Furthermore, the case involving Deborah Carreno, where the franchisee claimed 360 Painting failed to provide sufficient support and training, underscores the importance of 360 Painting fulfilling its obligations to support franchisees. If 360 Painting fails to meet these obligations, franchisees might face operational difficulties, potentially leading to legal disputes. This connects to Item 9, which likely outlines the franchisee's operational responsibilities and expectations, which can only be met if 360 Painting provides adequate support.
The Illinois Attorney General's investigation into 360 Painting's failure to obtain signed Illinois amendments to the franchise agreement also highlights the importance of compliance with state franchise laws. Franchisees must ensure that all agreements and amendments are properly executed to avoid potential legal issues. This relates to Item 9, as it likely includes obligations related to legal compliance and adherence to applicable laws and regulations. The outcomes of these litigations, such as settlements or judgments against 360 Painting, could also affect the franchisor's financial stability and ability to support its franchisees, indirectly impacting the franchisees' obligations and operations.

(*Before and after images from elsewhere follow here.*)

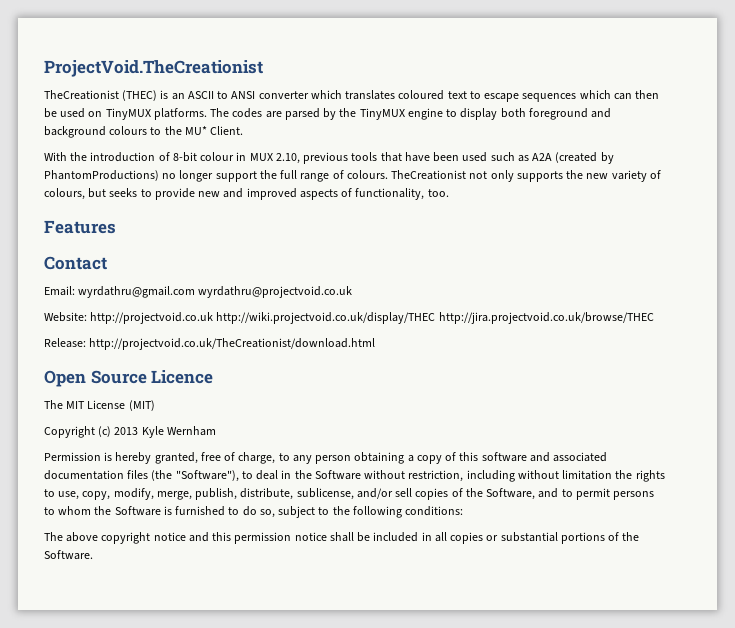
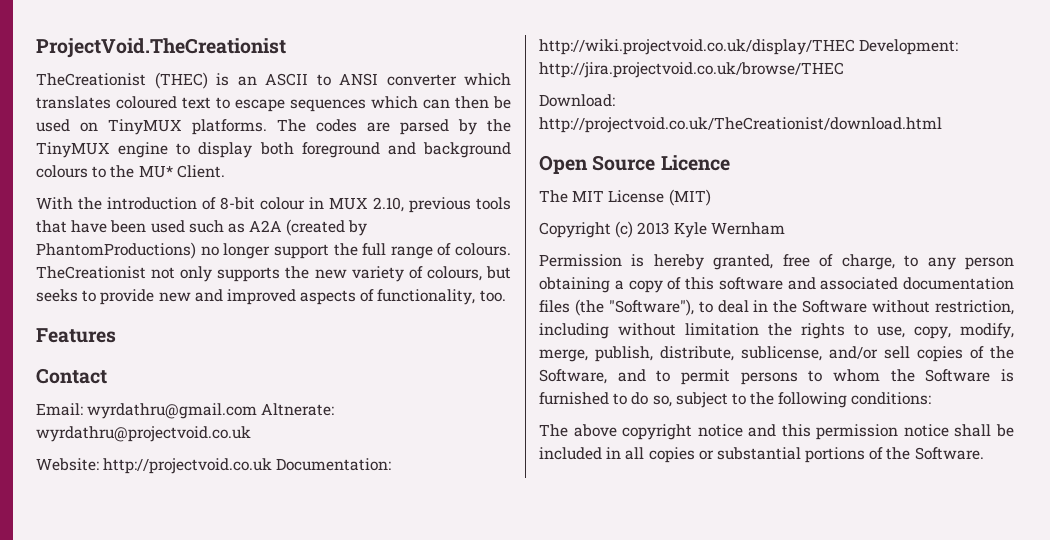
(196, 292) none -> [261,403,335,416] Altnerate:
[216,312,436,324] http://wiki.projectvoid.co.uk/display/THEC -> [276,458,392,471] [539,39,959,55] Documentation: http://wiki.projectvoid.co.uk/display/THEC Development:
[44,338,86,348] Release: -> [539,94,615,107] Download:

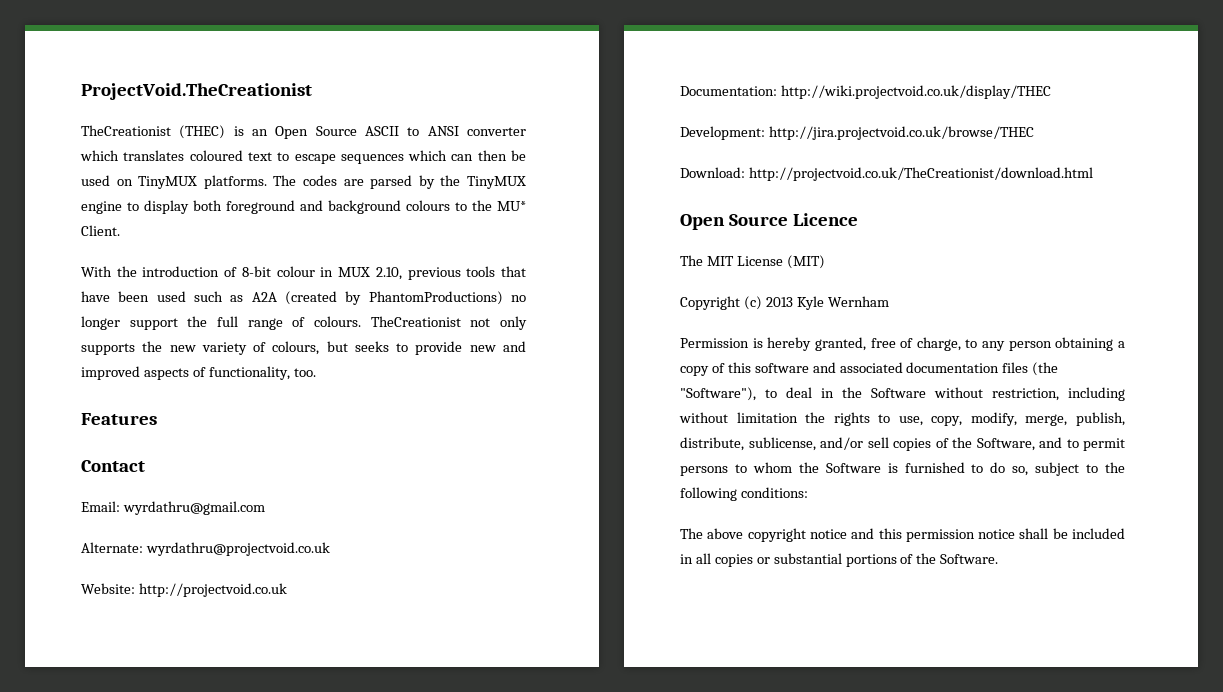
(257, 81) none -> [275,126,357,139] Open Source
[261,403,335,416] Altnerate: -> [81,542,143,553] // Alternate:
(273, 466) none -> (287, 590) //
(855, 47) none -> (1051, 92) //

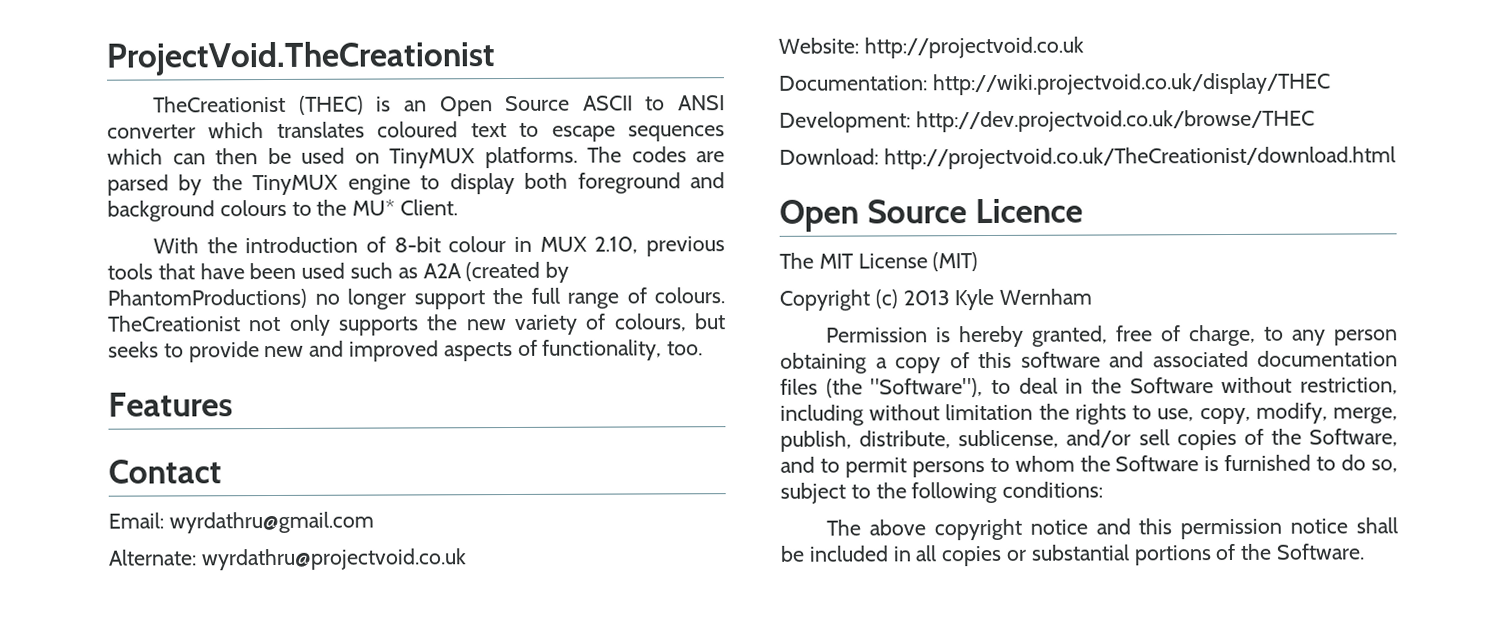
[768,126,1034,140] http://jira.projectvoid.co.uk/browse/THEC -> [915,109,1315,133] http://dev.projectvoid.co.uk/browse/THEC

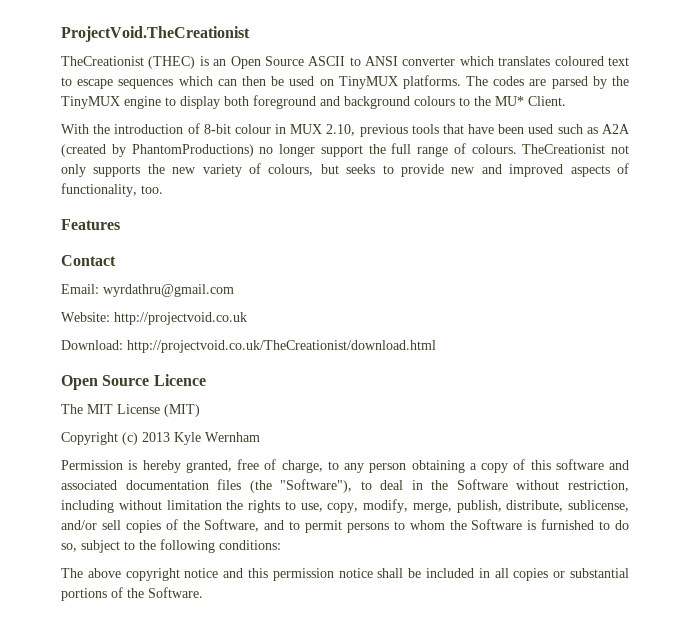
[108,548,467,571] // Alternate: wyrdathru@projectvoid.co.uk -> (234, 290) none
[778,72,1331,96] [779,109,1315,133] // Documentation: http://wiki.projectvoid.co.uk/display/THEC // Development: http://dev.projectvoid.co.uk/browse/THEC -> (247, 318) none

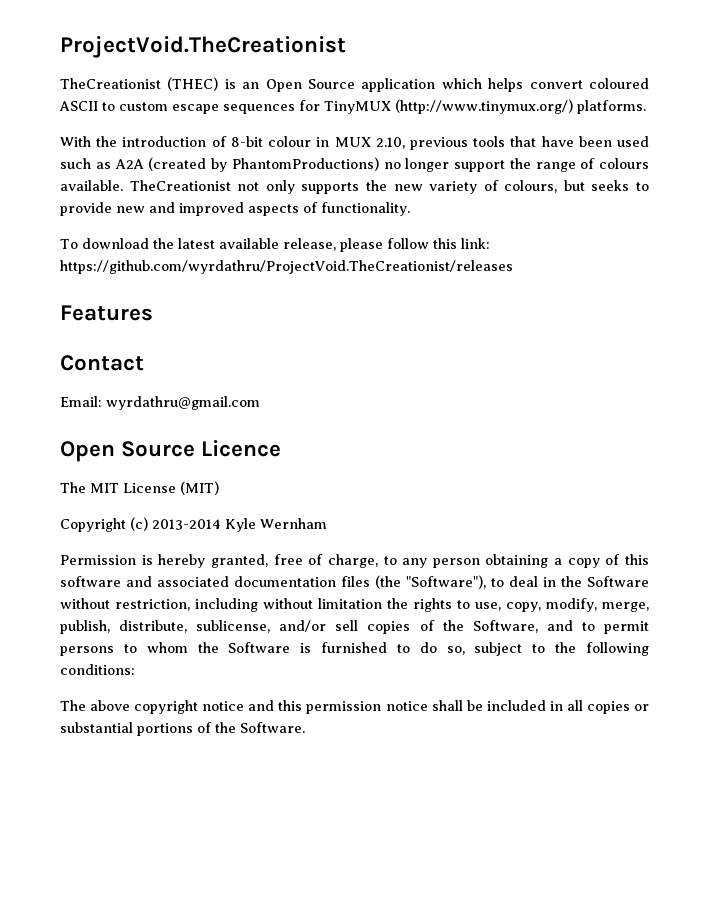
[308,56,629,66] [61,75,629,89] [61,95,566,109] ASCII to ANSI converter which translates coloured text to escape sequences which can then be used on TinyMUX platforms. The codes are parsed by the TinyMUX engine to display both foreground and background colours to the MU* Client. -> [361,78,649,92] [59,99,646,114] application which helps convert coloured ASCII to custom escape sequences for TinyMUX (http://www.tinymux.org/) platforms.
[391,143,412,154] full -> (531, 163) none
[471,144,517,154] colours. -> [599,158,649,169] [60,180,123,191] colours available.
[61,183,163,197] functionality, too. -> [321,202,410,216] [60,238,490,252] [60,260,513,274] functionality. // To download the latest available release, please follow this link: https://github.com/wyrdathru/ProjectVoid.TheCreationist/releases
[61,312,247,325] [61,340,436,353] // Website: http://projectvoid.co.uk // Download: http://projectvoid.co.uk/TheCreationist/download.html -> (260, 403) none
[142,432,170,442] 2013 -> [152,519,221,530] 2013-2014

Finally, the litigation initiated by Rooterman, LLC (a subsidiary of Premium Service Brands) against a former franchisee, Klodian Belegu, for trademark infringement and violation of post-termination restrictive covenants, emphasizes the franchisee's ongoing obligations even after the termination of the franchise agreement. This includes refraining from unauthorized use of 360 Painting's marks and returning proprietary information. Item 9 would likely detail these post-termination obligations, and the litigation serves as a reminder of the potential legal consequences of non-compliance.